Trade secrets are protected (whether registered or unregistered) provided that they fulfil three specific criteria, as follows:

  1. The information is confidential (i.e. non-public)
  2. It has real or potential economic value
  3. Necessary measures have been taken to protect its secrecy.

The third criteria is met by companies’ introduction and adherence to standard procedures for data protection. These procedures must cover physical, technical, and contractual measures in order to be effective;

Physical measures: These usually consist of exercise of control over physical documents, for example marking sensitive material as ‘confidential’ or ‘trade secret’, controlling who has access to these documents, and locking material away when not in use.

Technical measures: These include the setting up of controls over access to electronic information, including password protection of servers or folders in which sensitive material is kept, installation of adequate firewall software etc.

Contractual measures: These measures relate directly to staff and partner concerns. All employment contracts should include adequate provisions for the non-disclosure of any sensitive material that the employee may be given access to, especially those who will be working directly with this data. Furthermore, any partners, e.g. local manufacturers etc should be asked to sign Non-Disclosure Agreements (NDAs) prior to any exchange of information.

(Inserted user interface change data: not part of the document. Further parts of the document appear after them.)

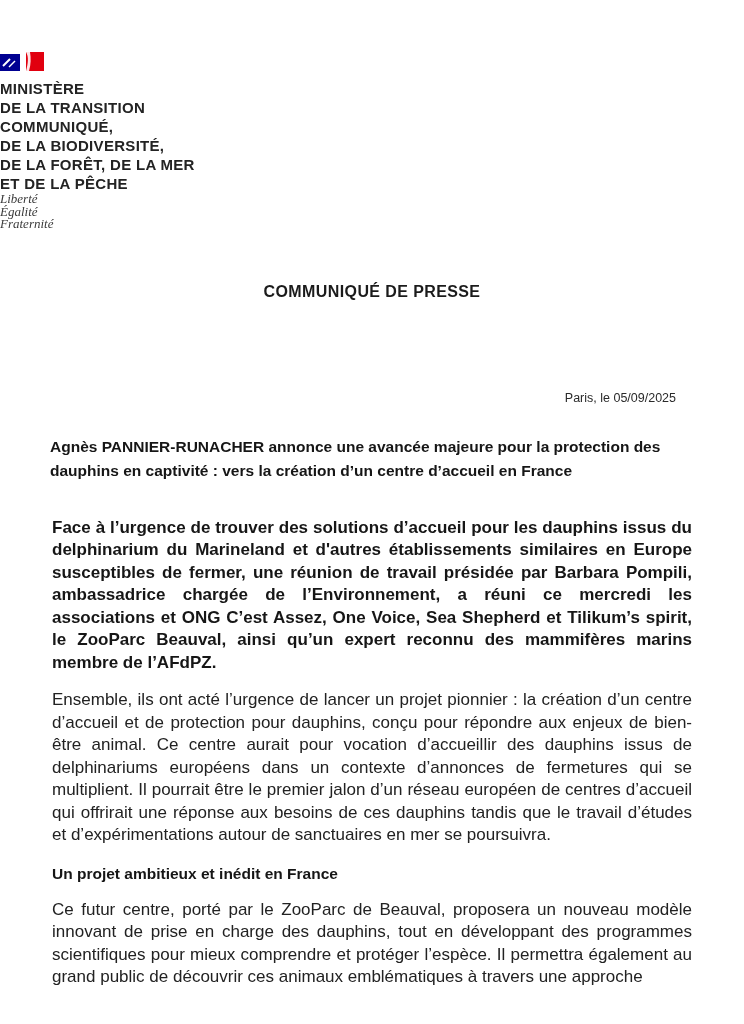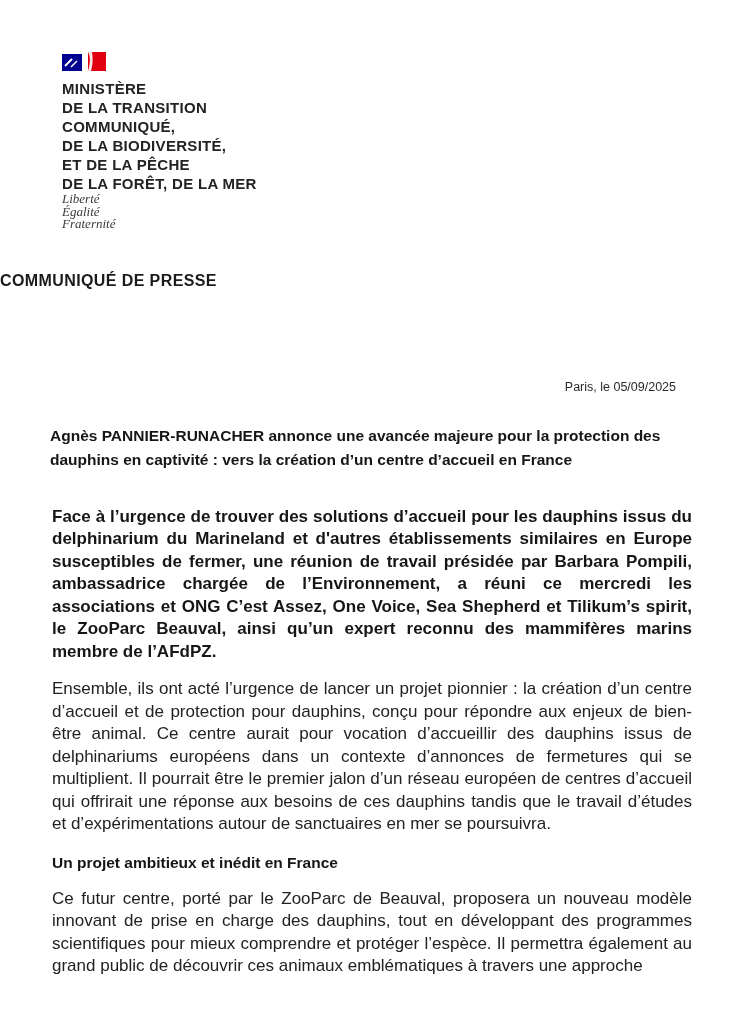--- a/index.html
+++ b/index.html
@@ -15,7 +15,6 @@
   }
   .logo-block {
     padding-top: 50px;
-    padding-left: 62px;
   }
   .flag { display: block; }
   .ministry-name {

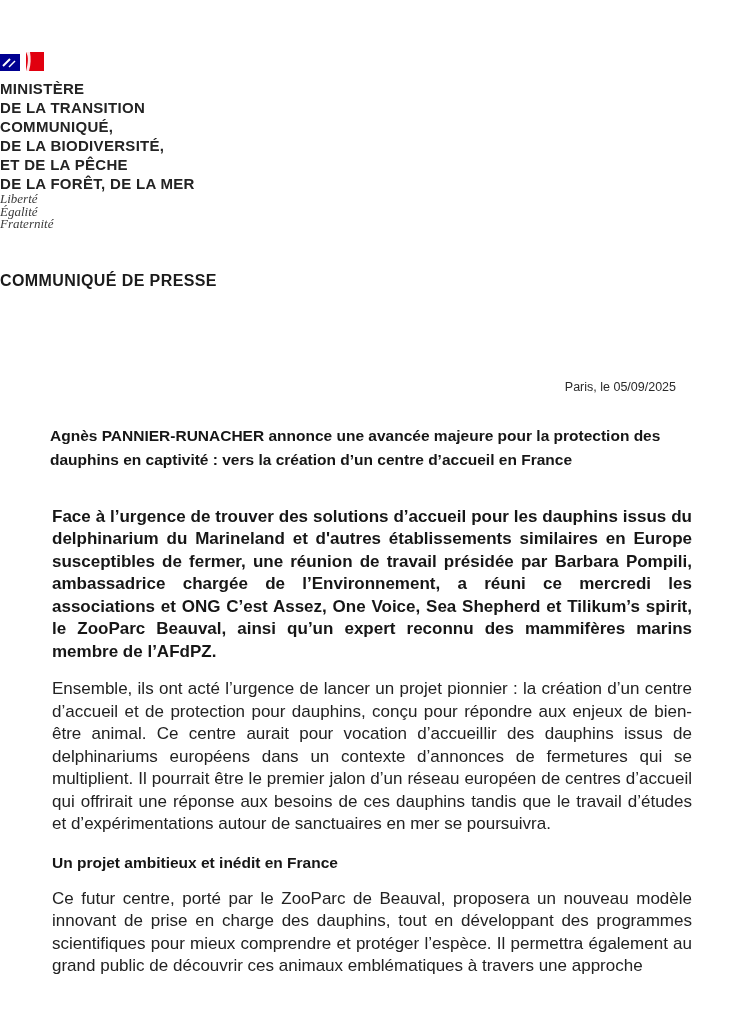--- a/index.html
+++ b/index.html
@@ -93,8 +93,8 @@
     <div>DE LA TRANSITION</div>
     <div>COMMUNIQUÉ,</div>
     <div>DE LA BIODIVERSITÉ,</div>
+    <div>DE LA FORÊT, DE LA MER</div>
     <div>ET DE LA PÊCHE</div>
-    <div>DE LA FORÊT, DE LA MER</div>
   </div>
   <div class="motto">
     <div>Liberté</div>

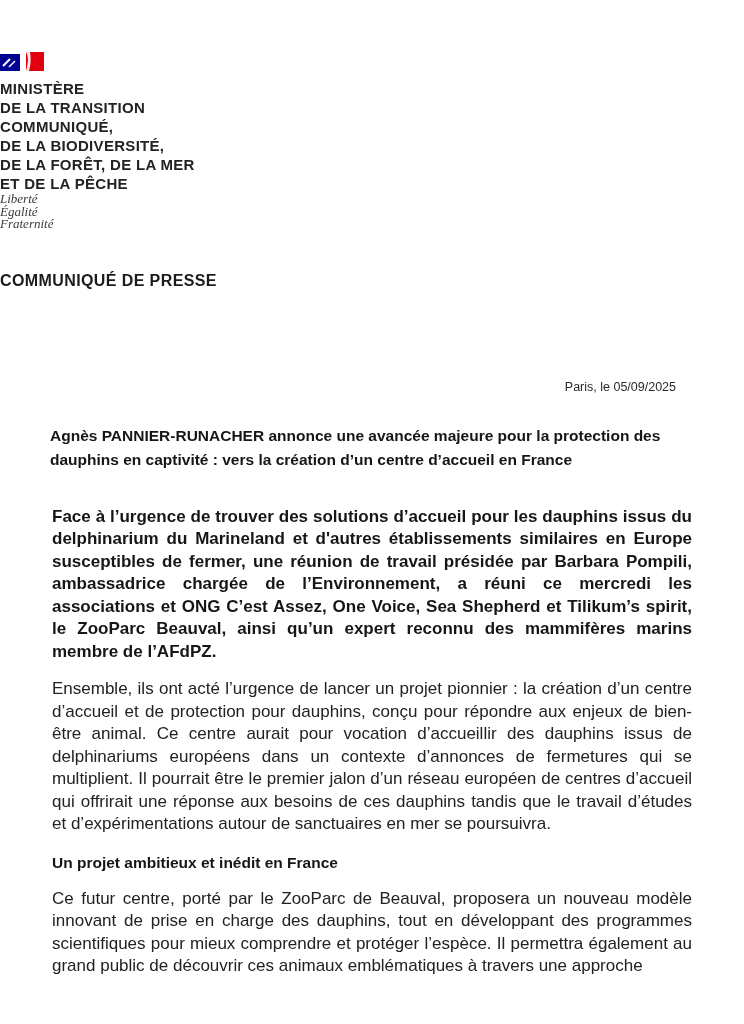--- a/index.html
+++ b/index.html
@@ -33,8 +33,8 @@
     color: #3a3a3a;
   }
   .kicker {
-    margin-top: 41px;
-    text-align: left;
+    margin-top: 52px;
+    text-align: center;
     font-size: 16px;
     font-weight: bold;
     letter-spacing: 0.4px;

As long as information is adequately protected there is no time limit to trade secret protection, however the legal protection lapses as soon as the information becomes widely known or public knowledge. As such, enforcement proceedings against suspected parties promptly before any material is released.

Companies can assist the courts by having their own security monitoring in place, including CCTV recording and recorded entry/exit data of rooms where physical documents are held, as well as electronic monitoring of file access and copying etc.